Sunday, September 5, 2010

FAQ's on Collect statistics

Collect stats just derives the data demographics of the table. These demographics are useful for optimizer to decide the execution of given query which in turn improves performance.

It collects the information like:
  • total row counts of the table,
  • how many distinct values are there in the column,
  • how many rows per value, is the column indexed,
  • if so unique or non unique etc.

What if collect stats is not done on the table?
Teradata uses a cost based optimizer and cost estimates are done based on statistics.
So if you donot have statistics collected then optimizer will use a Dynamic AMP Sampling method to get the stats. If your table is big and data was unevenly distributed then dynamic sampling may not get right information and your performance will suffer.

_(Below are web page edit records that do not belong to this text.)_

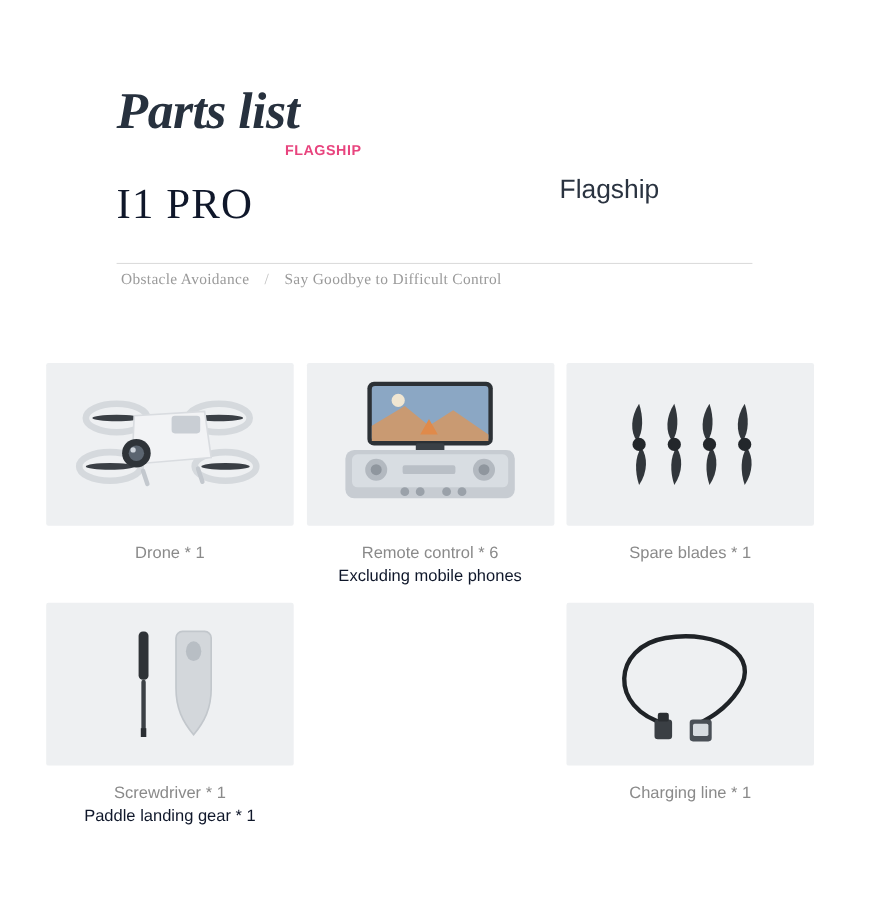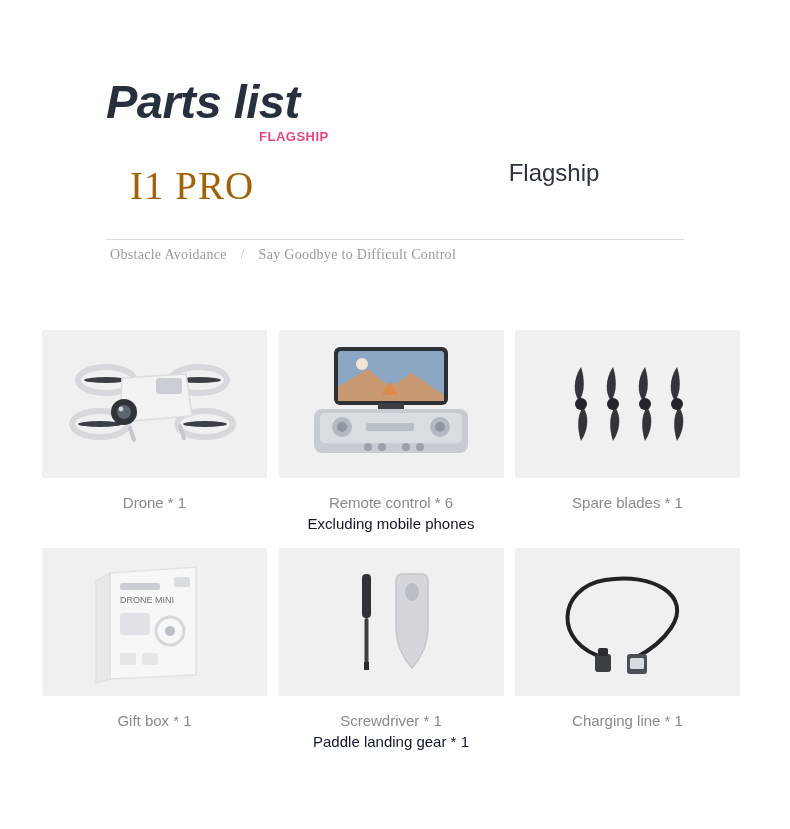--- a/index.html
+++ b/index.html
@@ -35,7 +35,7 @@
   }
 
   .parts-list {
-    font-family: Liberation Sans, sans-serif;
+    font-family: Liberation Serif, serif;
     font-style: italic;
     font-weight: bold;
     font-size: 47px;

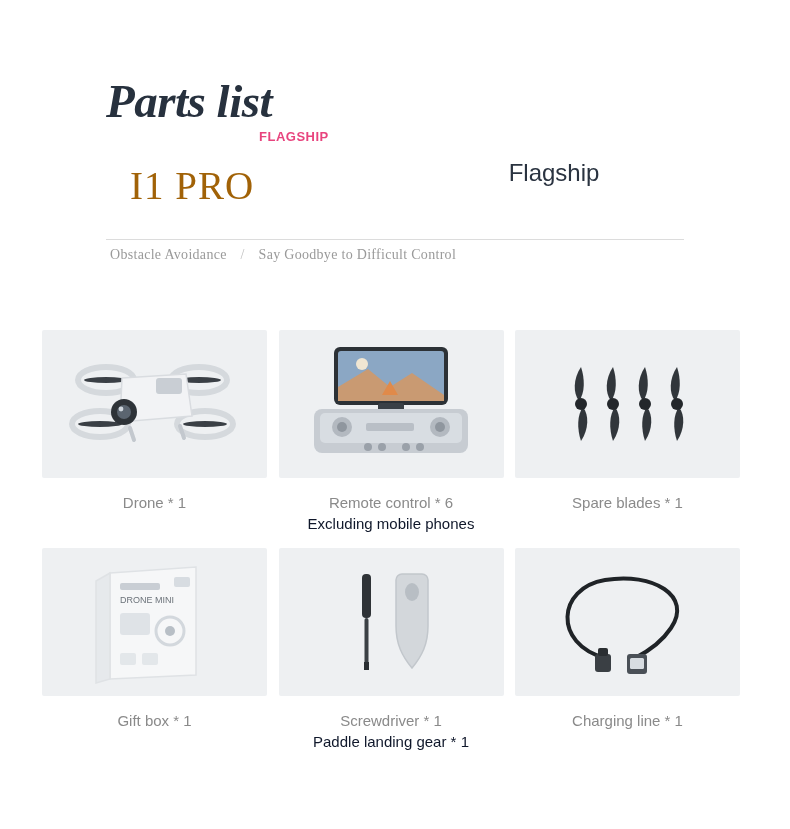--- a/index.html
+++ b/index.html
@@ -62,9 +62,8 @@
     top: 85px;
     font-family: "Liberation Serif", serif;
     font-size: 39px;
-    color: #a16207;
+    color: #0f172a;
     letter-spacing: 1px;
-    margin-left: 24px;
   }
 
   .flagship-config {

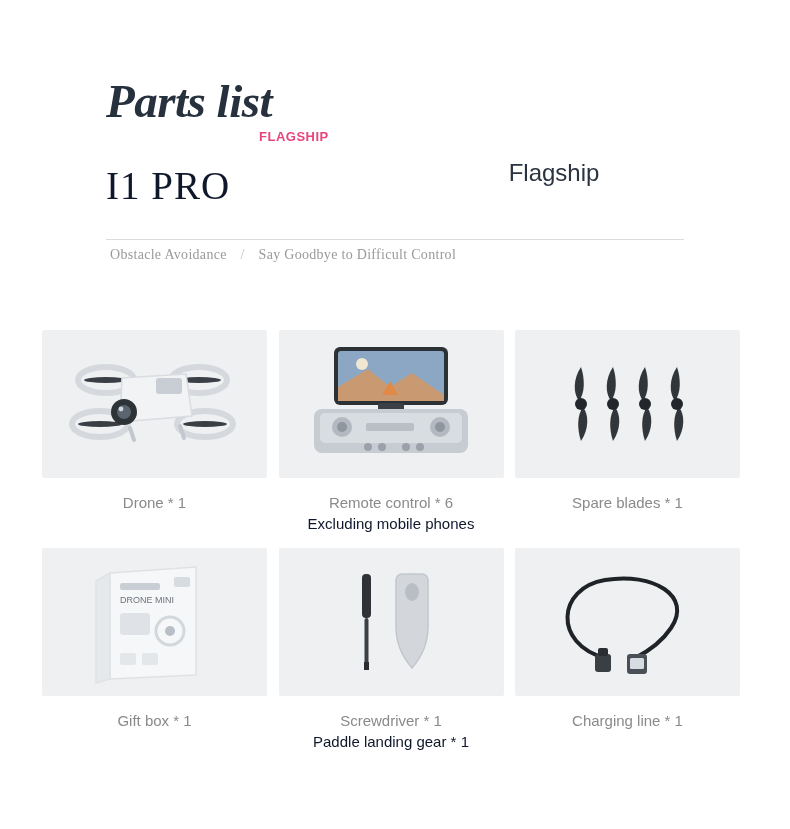--- a/index.html
+++ b/index.html
@@ -275,26 +275,6 @@
 
     <div class="row">
 
-      <div class="cell">
-        <div class="thumb">
-          <svg width="170" height="130" viewBox="0 0 170 130">
-            <path d="M40 16 L126 10 L126 118 L40 122 Z" fill="#f6f7f8" stroke="#dfe2e5" stroke-width="1.5"></path>
-            <path d="M40 16 L26 24 L26 126 L40 122 Z" fill="#e6e9ec" stroke="#dfe2e5" stroke-width="1.5"></path>
-            <rect x="50" y="26" width="40" height="7" rx="2" fill="#c9ced4"></rect>
-            <text x="50" y="46" font-family="Liberation Sans, sans-serif" font-size="9" fill="#6c737a">DRONE MINI</text>
-            <rect x="50" y="56" width="30" height="22" rx="3" fill="#dfe3e7"></rect>
-            <circle cx="100" cy="74" r="14" fill="none" stroke="#d3d8dd" stroke-width="3"></circle>
-            <circle cx="100" cy="74" r="5" fill="#b8bfc6"></circle>
-            <rect x="50" y="96" width="16" height="12" rx="2" fill="#e3e7ea"></rect>
-            <rect x="72" y="96" width="16" height="12" rx="2" fill="#e3e7ea"></rect>
-            <rect x="104" y="20" width="16" height="10" rx="2" fill="#d7dce1"></rect>
-          </svg>
-        </div>
-        <div class="caption">
-          <span>Gift box * 1</span>
-          <span class="line2"></span>
-        </div>
-      </div>
 
       <div class="cell">
         <div class="thumb">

How can i know the tables for which the collect stats has been done?
Run the Help Stats command on that table.
this will give you Date and time when stats were last collected. You will also see stats for the columns ( for which stats were defined) for the table

Whenever collect stats is done on the particular  table(say on index/column) where can I find information regarding these entries ?
Collected statistics are stored in DBC.TVFields or DBC.Indexes tables. However, these two tables cannot be queried .

When to collect stats on  tables which have stats ?

1.    Typical guideline is  roughly 10% of the data has changed. (By measuring delta in perm space since last collected.) 
2.    Recollect based on stats that have aged 60-90 days. (say last time stats collected was 2 months ago) .

Please note :
  Collect stats could be pretty resource consuming for large tables. So it is always advisable to schedule the job at off peak period .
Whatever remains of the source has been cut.